Aux côtés de l'Inde et de la Russie, les États-Unis et la Chine ont pour objectif le pôle Sud de la Lune. Ils espèrent y étudier certains des mystères les plus intrigants de la Lune et peut-être même exploiter ce qu'ils y trouveront.
Mais qu'est-ce qui rend le pôle Sud de la Lune si attrayant pour ces visiteurs ?
Chandrayaan-3 et son rover de la taille d'une valise ont déjà renvoyé quelques indices alléchants de l'environnement étrange dans lequel ils se trouvent. Se déplaçant à une vitesse d'environ 1 cm par seconde sur la surface poussiéreuse, le rover Pragyaan s'est éloigné de plusieurs mètres de son vaisseau mère.
En enfonçant ses capteurs dans le sol lunaire, le rover a révélé une curieuse chute de température sous la surface. À la surface, il a mesuré une température d'environ 50 °C, mais à seulement 80 mm de profondeur, elle est tombée à -10 °C, une différence de température qui a "surpris" les scientifiques.
L'équipement d'analyse chimique embarqué a également indiqué la présence de soufre, d'aluminium, de calcium, de fer, de titane, de manganèse, de chrome et d'oxygène dans le sol lunaire.
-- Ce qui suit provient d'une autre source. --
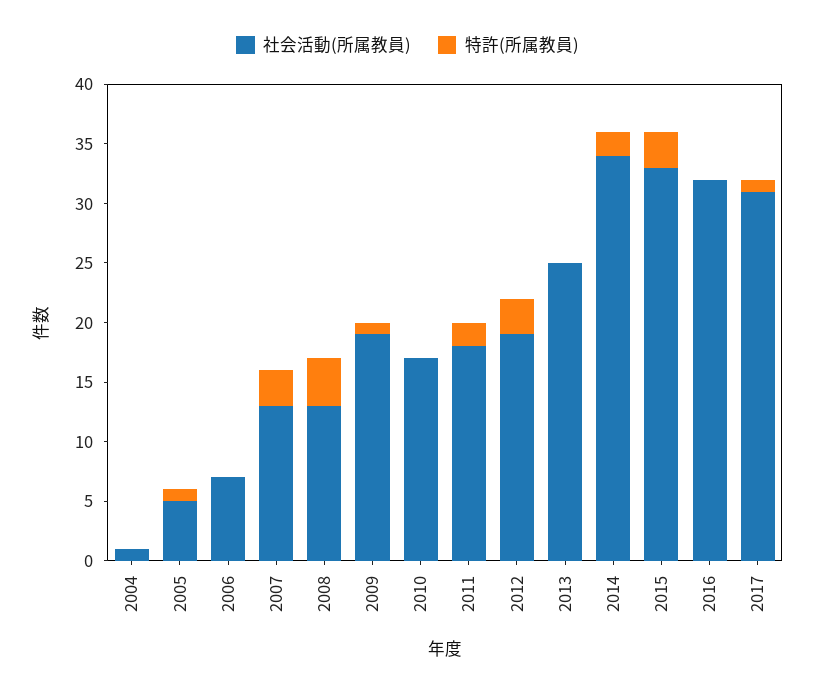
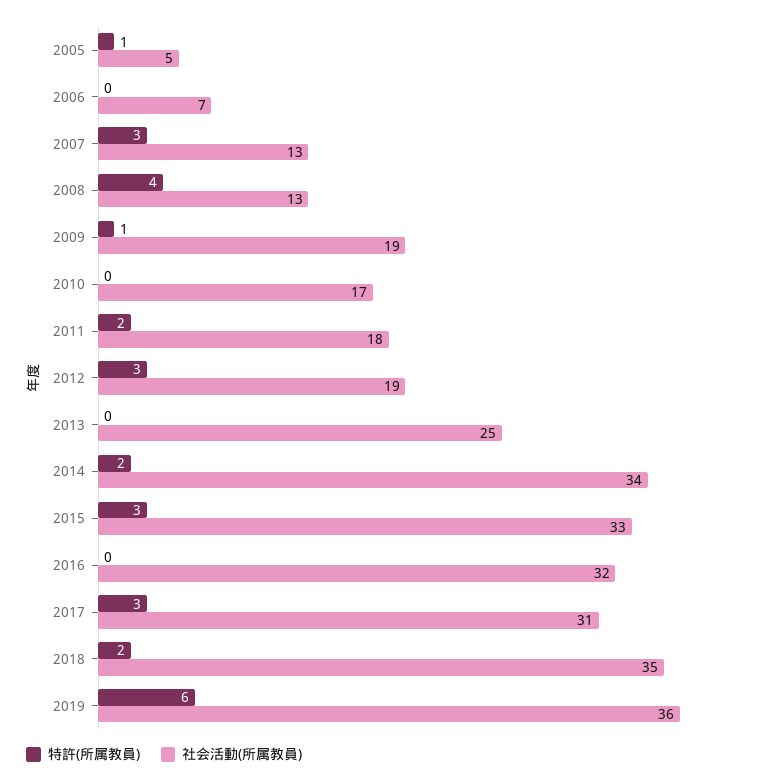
社会活動(所属教員), 2004: 1 -> none
特許(所属教員), 2004: 0 -> none
特許(所属教員), 2017: 1 -> 3
特許(所属教員), 2018: none -> 2
社会活動(所属教員), 2018: none -> 35
特許(所属教員), 2019: none -> 6
社会活動(所属教員), 2019: none -> 36

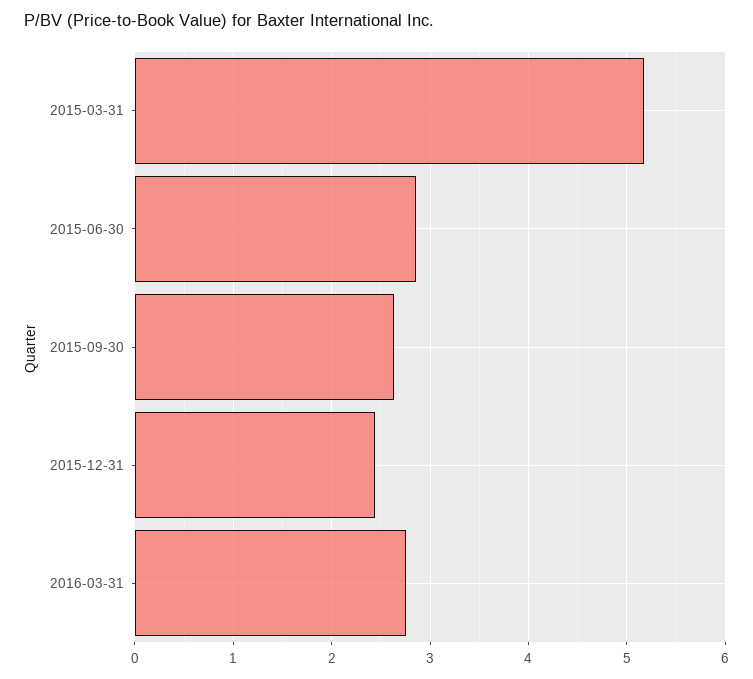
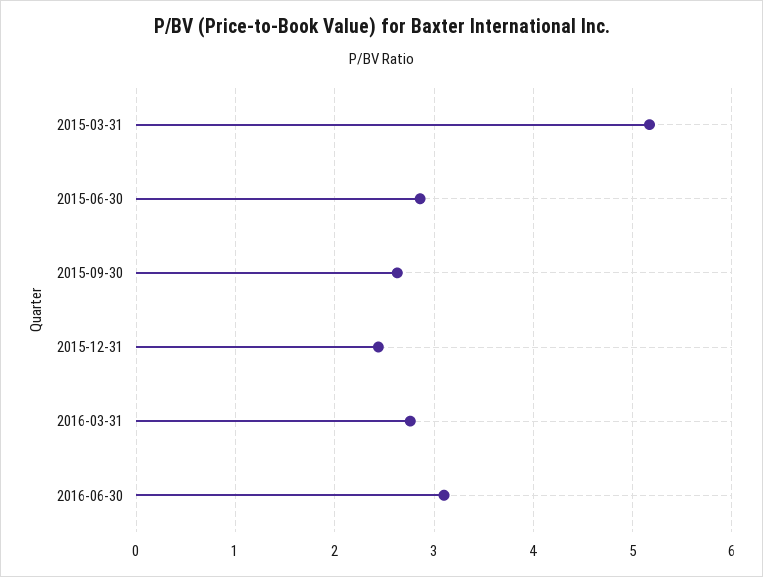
2016-06-30: none -> 3.1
Ces deux premières découvertes expliquent pourquoi les scientifiques sont impatients d'explorer la région polaire sud de la Lune.
L'axe de rotation de la Lune étant peu profond (1,5 degré contre 23,5 degrés pour la Terre), certains cratères situés aux pôles ne voient jamais la lumière du soleil. Les scientifiques pensent que cette situation, associée aux basses températures qui règnent à ces endroits, a entraîné une abondance de glace, composée en grande partie d'eau, qui est soit mélangée au sol, soit exposée à la surface. On espère que cette glace pourra servir à la fois de ressource pour les astronautes et de tremplin pour de futures découvertes scientifiques. "C'est un endroit unique", explique Saumitra Mukherjee, professeur de géologie à l'université Jawaharlal Nehru de New Delhi, en Inde. "La disponibilité de l'eau est très importante", explique-t-il.
La meilleure preuve de la présence de glace d'eau sur la Lune provient d'une expérience menée par la NASA en octobre 2009, au cours de laquelle une fusée vide a été délibérément précipitée dans un cratère du pôle Sud. "Le panache de matières contenait des traces d'eau", explique Margaret Landis, planétologue à l'université du Colorado, à Boulder, aux États-Unis. "C'est notre seule observation directe de glace d'eau sur la Lune."
D'autres données indiquent une réflectance plus élevée aux pôles, résultat probable de la présence de glace, tandis qu'une plus grande quantité d'hydrogène aux pôles a été observée, ce qui pourrait être le résultat de la présence de glace d'eau. L'année dernière, le scientifique William Reach, du centre de recherche Ames de la NASA en Californie, a fait voler le télescope Sofia de la Nasa, aujourd'hui hors service, dans un avion pour étudier la Lune. Il a trouvé des traces d'hydrogène "juste à l'extérieur" du site d'atterrissage occupé par Vikram de Chandrayaan-3 et son rover depuis qu'ils se sont posés le 23 août.
Ces récentes découvertes de glace d'eau ont suscité un regain d'intérêt pour l'exploration de la Lune, et en particulier de son pôle Sud.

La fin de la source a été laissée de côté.